= Data items =
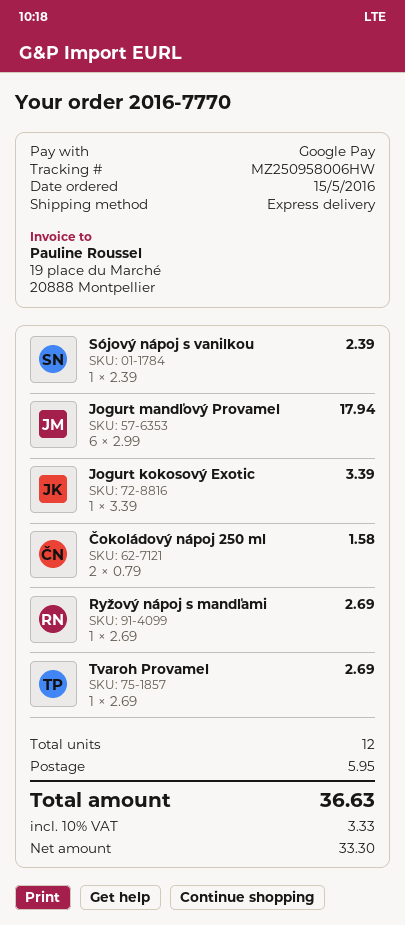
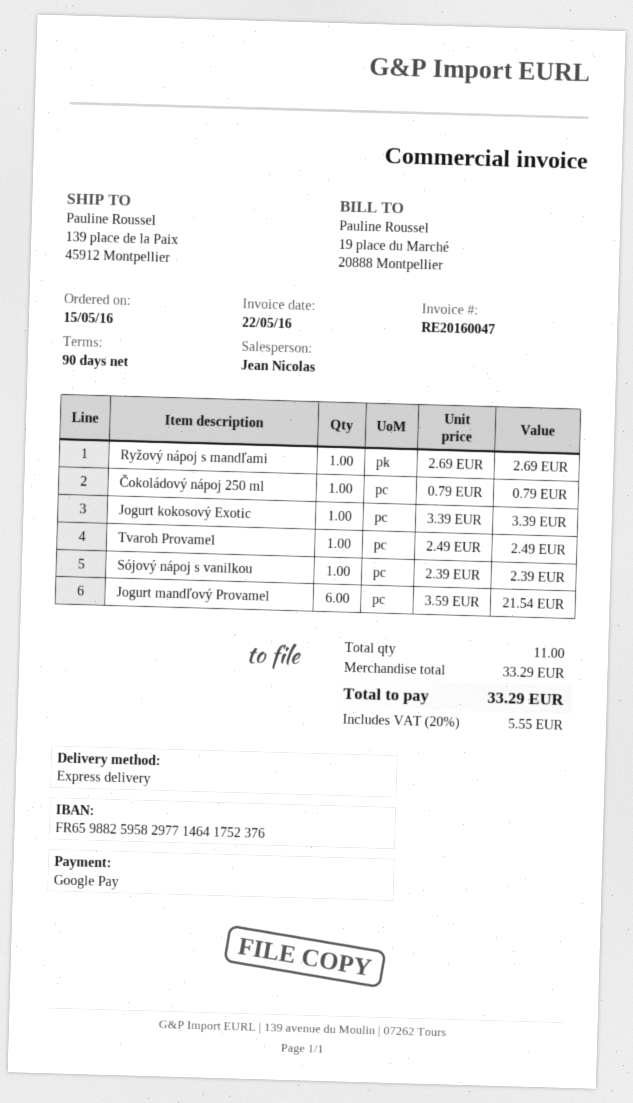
Jogurt mandľový Provamel: 6 x 2.99 = 17.94 -> 6 x 3.59 = 21.54
Čokoládový nápoj 250 ml: 2 x 0.79 = 1.58 -> 1 x 0.79 = 0.79
Tvaroh Provamel: 1 x 2.69 = 2.69 -> 1 x 2.49 = 2.49
total quantity: 12 -> 11
shipping: 5.95 -> none
tax: 10% = 3.33 -> 20% = 5.55
total: 36.63 -> 33.29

= Problem statement =
How many lines of the entries above contain the word "total"? Give the number alone.

= Finished task =
2